The trial's primary endpoint of Overall Treatment Success (using a composite of 50% improvement in lower back pain and 15 point improvement in function at both 12 and 24 months) is the primary endpoint needed for product approval by the United States Food and Drug Administration (FDA), which is the next step after all the results are in from the Phase 3 trial.
Itescu added, that in total so far, “more than 2,000 people have been treated with our mesenchymal lineage precursor cells and their progeny. These cells have an extraordinarily safe profile; we do not see off-target side-effects due to the fact that the cells need to be activated by specific factors to release their payload, and the presence of such activating factors are not present in healthy tissues. In addition, we have not identified any dose related toxicities.”
Kasra Amirdelfar, M.D., a founding partner at the Integrated Pain Management Medical Group Inc. in California, was a lead investigator in Phase 2 trial and is a lead investigator for the open Phase 3 trial as well. At his investigative site, he found that patients who received the active treatment did far better than those who got the placebo.
He told OTW that this is a really promising sign that we will be able to fill in the gap between symptomatic pain management and surgery.
“The biggest challenge that we have come across is that we are not seeing these patients early enough. Patients with mild to moderate back pain tend to just take over the counter medicine for the pain or go to their family physician who just provides symptomatic management. They don’t get to us in time.”

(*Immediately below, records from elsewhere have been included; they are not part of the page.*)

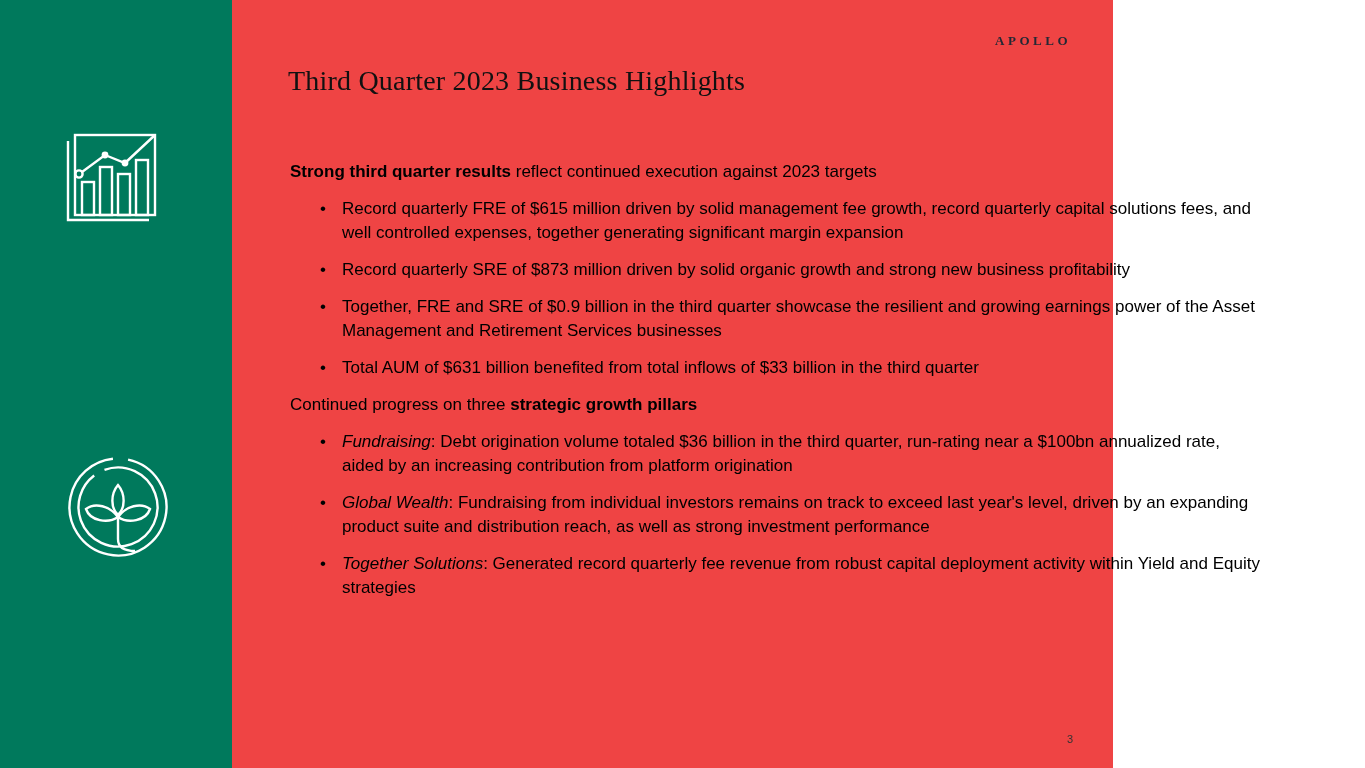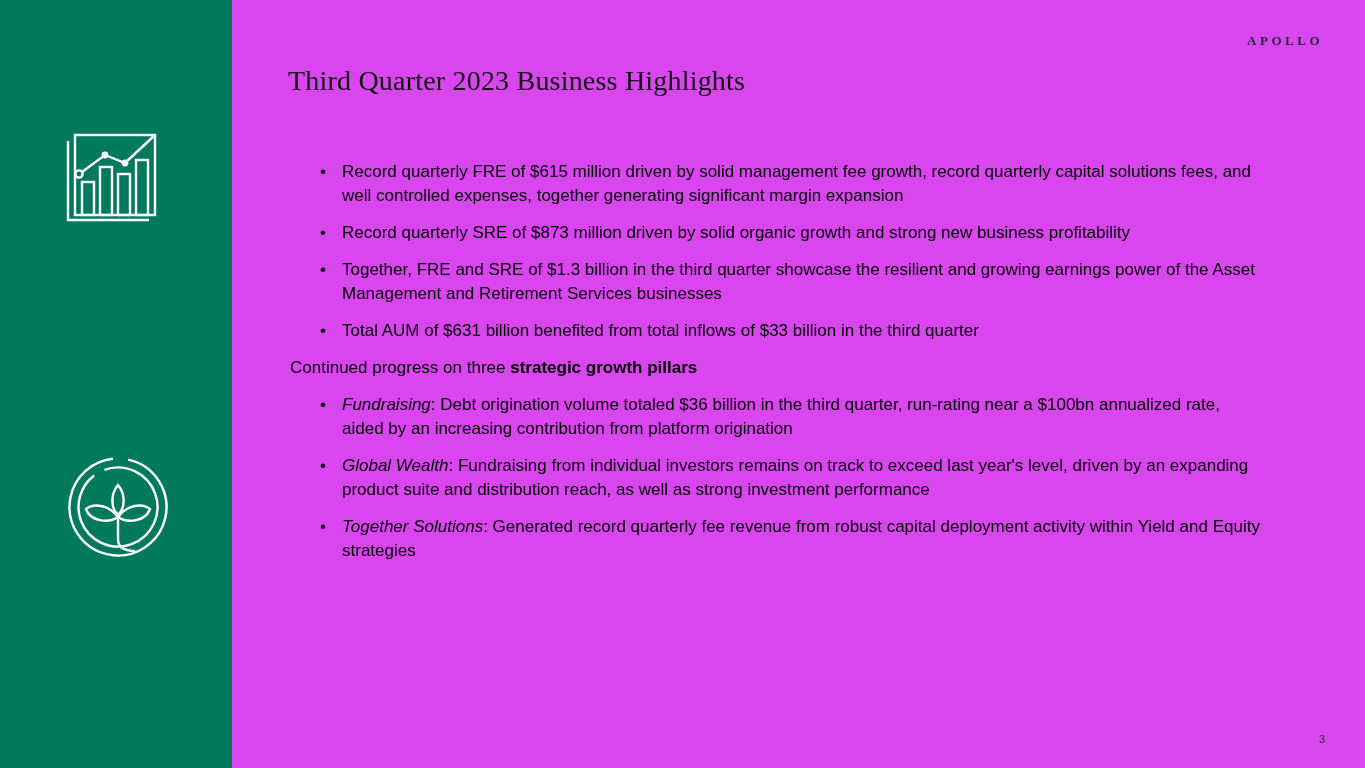"APOLLO" .slide { background: #d946ef -> #ef4444; width: 1365px -> 1113px }
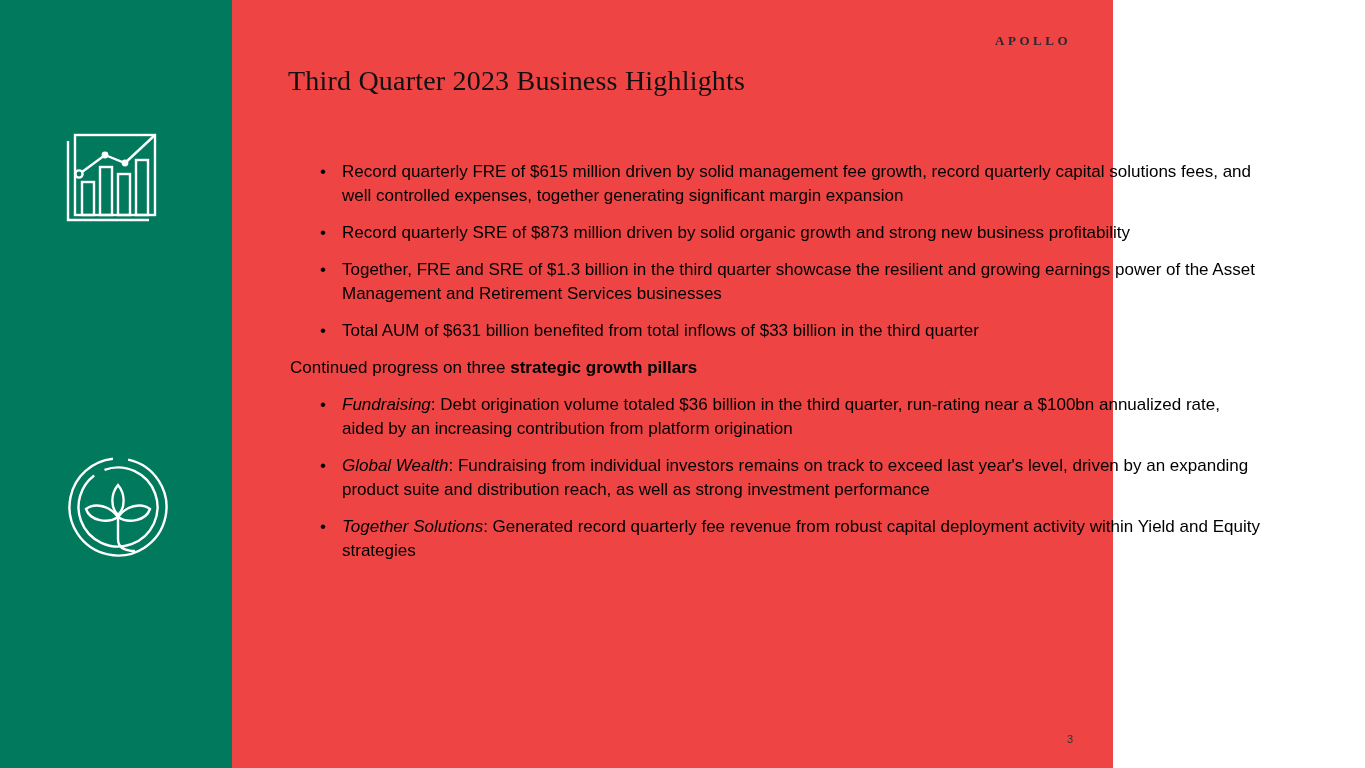"Strong third quarter results reflect" p.lead { html: none -> <p><span>Strong third quarter results</span><span> reflect continued execution against 2023 targets</span></p> }
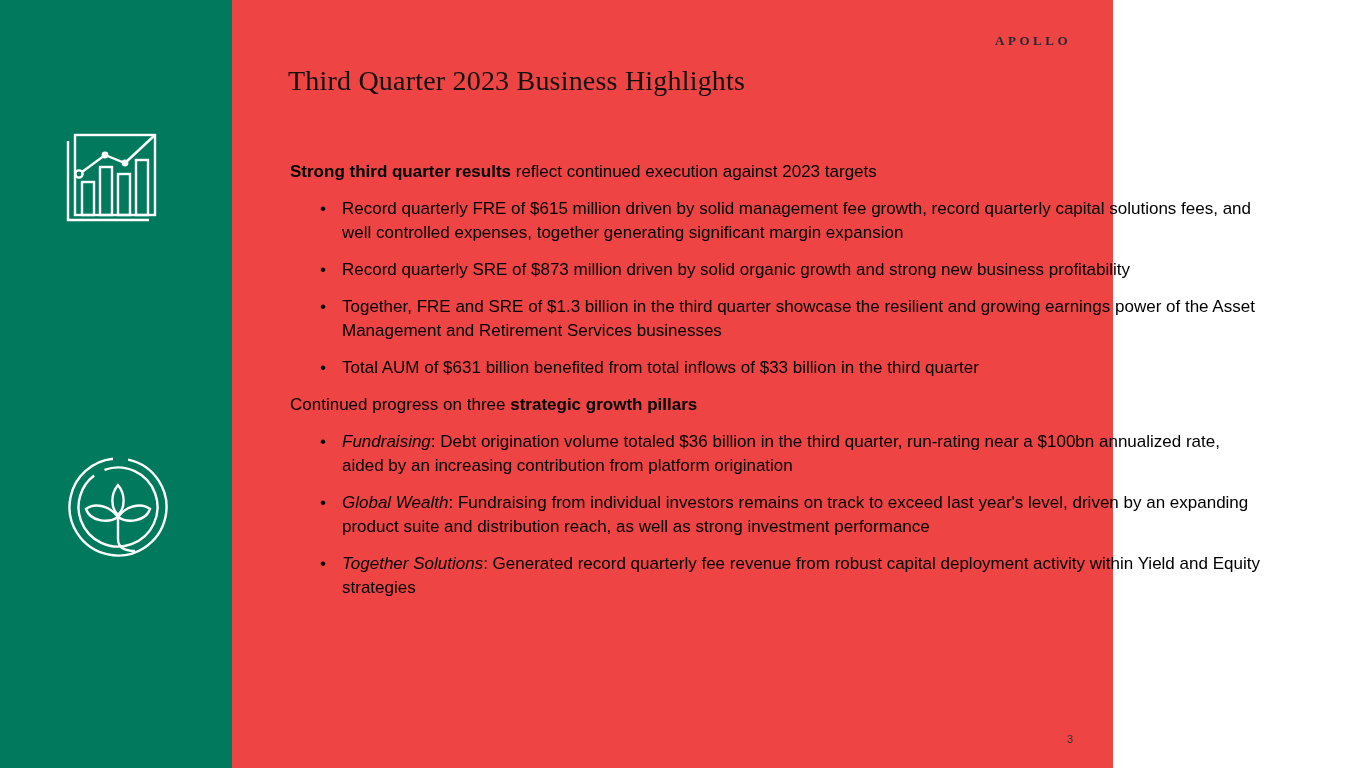"Together, FRE and SRE of" span.btxt { text: $1.3 -> $0.9 }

He added, “The other issue is that those who do get diagnosed in time and who are a good candidate for the stem cell treatment are sent right to a spine surgeon instead of to us so it is challenging and really requires changing the culture of low to moderate disc disease all together. There is a lot of research and outreach that needs to go into it for people to understand that we need to go beyond the standard of care to treat these patients.”
Overall, Itescu said that they believe that they have a powerful therapy that regenerates the disc and improves pain and function.
“If we replicate these data in an active phase trial of 360 patients, I think we have a very potent product.”
After the Phase 3 results are in, Itescu said that they will also do additional studies to see if there is any benefit of patients receiving a second injection at 12 or 24 months.